All the public knows for sure is that 55 people have been charged with criminal trespass, some of whom weren’t even participating in the demonstration but still got caught up in the police dragnet.

As for the 34 others who were handcuffed, arrested and hauled away to area police stations in Dartmouth Outing Club vans that night, their cases have been deep-sixed.

This week, I asked Pastore how she decided which cases to pursue. She wasn’t forthcoming. “I don’t discuss pending cases with the media,” she told me via email.

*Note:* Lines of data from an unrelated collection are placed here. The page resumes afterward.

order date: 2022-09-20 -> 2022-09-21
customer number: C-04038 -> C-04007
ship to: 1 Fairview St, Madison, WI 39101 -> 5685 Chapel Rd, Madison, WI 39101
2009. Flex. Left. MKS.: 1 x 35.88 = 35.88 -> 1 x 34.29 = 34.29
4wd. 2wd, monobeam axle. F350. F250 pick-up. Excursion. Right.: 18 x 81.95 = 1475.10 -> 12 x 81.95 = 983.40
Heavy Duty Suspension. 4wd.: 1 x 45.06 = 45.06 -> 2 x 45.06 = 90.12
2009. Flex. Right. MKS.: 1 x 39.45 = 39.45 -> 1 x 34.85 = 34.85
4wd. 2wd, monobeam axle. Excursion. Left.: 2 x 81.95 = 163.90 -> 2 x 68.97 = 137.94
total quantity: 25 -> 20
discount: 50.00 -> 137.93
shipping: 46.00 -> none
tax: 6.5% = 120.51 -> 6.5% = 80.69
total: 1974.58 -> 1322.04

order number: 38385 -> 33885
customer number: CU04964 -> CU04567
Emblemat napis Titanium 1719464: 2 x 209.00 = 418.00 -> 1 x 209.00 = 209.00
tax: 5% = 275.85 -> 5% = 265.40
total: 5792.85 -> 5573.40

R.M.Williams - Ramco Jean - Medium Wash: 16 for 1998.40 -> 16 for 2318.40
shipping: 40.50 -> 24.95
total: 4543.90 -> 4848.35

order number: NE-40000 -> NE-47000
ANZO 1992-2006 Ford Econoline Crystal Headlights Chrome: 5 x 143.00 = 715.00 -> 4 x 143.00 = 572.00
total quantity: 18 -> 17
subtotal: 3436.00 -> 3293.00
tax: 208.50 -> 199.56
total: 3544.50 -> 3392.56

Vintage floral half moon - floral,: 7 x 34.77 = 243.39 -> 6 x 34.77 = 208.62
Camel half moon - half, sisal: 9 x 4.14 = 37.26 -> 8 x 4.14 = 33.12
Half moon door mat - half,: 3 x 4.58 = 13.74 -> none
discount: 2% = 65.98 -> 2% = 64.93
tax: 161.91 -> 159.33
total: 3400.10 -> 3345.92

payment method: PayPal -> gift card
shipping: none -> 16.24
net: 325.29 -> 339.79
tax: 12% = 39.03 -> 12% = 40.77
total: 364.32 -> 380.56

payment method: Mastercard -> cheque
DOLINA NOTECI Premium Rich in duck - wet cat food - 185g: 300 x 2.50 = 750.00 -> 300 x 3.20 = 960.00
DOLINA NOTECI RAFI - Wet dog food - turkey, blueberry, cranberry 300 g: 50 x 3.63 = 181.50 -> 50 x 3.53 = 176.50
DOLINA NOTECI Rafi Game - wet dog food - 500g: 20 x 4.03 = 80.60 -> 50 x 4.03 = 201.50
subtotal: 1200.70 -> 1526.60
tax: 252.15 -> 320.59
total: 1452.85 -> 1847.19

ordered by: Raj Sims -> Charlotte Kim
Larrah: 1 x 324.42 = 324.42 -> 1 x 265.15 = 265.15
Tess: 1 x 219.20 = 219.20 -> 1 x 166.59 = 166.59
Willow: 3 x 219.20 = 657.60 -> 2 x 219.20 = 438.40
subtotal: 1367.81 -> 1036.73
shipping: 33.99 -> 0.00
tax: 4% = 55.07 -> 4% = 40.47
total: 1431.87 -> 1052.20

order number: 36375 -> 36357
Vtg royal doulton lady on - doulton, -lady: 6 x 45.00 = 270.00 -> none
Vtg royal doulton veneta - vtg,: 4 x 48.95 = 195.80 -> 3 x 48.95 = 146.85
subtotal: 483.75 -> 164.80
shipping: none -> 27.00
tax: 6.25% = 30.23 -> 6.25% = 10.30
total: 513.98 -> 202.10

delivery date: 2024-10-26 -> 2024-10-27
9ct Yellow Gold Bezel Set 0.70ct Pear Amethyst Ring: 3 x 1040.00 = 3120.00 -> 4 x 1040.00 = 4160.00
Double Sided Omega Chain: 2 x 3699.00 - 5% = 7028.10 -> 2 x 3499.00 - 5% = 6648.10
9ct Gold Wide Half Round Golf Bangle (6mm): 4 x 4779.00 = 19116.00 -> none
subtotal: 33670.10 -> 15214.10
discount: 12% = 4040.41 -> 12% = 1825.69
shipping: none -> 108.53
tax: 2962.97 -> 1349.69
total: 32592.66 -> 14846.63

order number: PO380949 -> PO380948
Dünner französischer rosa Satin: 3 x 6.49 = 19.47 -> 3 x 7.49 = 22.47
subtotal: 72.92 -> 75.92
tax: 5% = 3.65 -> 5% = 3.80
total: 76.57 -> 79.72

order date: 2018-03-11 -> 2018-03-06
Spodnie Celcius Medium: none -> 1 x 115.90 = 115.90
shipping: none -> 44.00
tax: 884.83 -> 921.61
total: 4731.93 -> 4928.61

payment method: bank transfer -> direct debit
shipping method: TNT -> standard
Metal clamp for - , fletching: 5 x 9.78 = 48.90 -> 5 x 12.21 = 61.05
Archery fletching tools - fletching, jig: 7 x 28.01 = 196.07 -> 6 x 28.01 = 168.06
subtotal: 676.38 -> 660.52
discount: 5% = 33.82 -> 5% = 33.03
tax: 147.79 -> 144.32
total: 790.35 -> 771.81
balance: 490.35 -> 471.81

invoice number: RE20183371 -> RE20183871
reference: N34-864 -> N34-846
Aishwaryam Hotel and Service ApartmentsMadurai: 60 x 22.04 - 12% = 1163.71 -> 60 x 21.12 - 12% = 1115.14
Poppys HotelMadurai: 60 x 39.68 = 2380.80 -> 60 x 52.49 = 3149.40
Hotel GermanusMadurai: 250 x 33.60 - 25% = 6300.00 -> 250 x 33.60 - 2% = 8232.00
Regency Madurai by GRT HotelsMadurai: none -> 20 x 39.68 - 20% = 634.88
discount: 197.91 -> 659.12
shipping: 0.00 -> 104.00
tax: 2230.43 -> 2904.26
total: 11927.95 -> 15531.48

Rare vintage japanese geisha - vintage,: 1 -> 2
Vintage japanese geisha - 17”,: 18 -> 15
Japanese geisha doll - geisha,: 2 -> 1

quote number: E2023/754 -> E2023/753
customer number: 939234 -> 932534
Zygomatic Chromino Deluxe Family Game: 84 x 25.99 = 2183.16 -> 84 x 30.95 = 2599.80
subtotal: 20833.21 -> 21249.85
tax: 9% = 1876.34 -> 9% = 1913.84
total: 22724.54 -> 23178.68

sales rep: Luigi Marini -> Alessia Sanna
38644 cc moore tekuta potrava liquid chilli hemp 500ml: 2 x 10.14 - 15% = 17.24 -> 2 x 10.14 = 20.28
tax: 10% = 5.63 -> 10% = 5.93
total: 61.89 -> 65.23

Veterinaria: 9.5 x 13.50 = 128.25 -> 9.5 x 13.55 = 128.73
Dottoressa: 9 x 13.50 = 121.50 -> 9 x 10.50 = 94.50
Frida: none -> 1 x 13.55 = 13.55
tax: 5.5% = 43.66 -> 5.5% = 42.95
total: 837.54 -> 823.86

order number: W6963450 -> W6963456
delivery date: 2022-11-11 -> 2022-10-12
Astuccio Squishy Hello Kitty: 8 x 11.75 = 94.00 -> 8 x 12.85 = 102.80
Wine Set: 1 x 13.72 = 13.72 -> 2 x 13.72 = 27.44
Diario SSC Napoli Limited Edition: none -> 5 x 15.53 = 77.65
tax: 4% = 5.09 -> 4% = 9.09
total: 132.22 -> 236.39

Pastore has been mum from the outset, so at least she’s consistent. But that doesn’t do much for building public trust. It’s also a stark reminder of the power that prosecutors possess in our society. After police make an arrest — which can be entirely arbitrary, as the peaceful protest on the Green showed — it’s left to a prosecutor to determine whether a case has merit.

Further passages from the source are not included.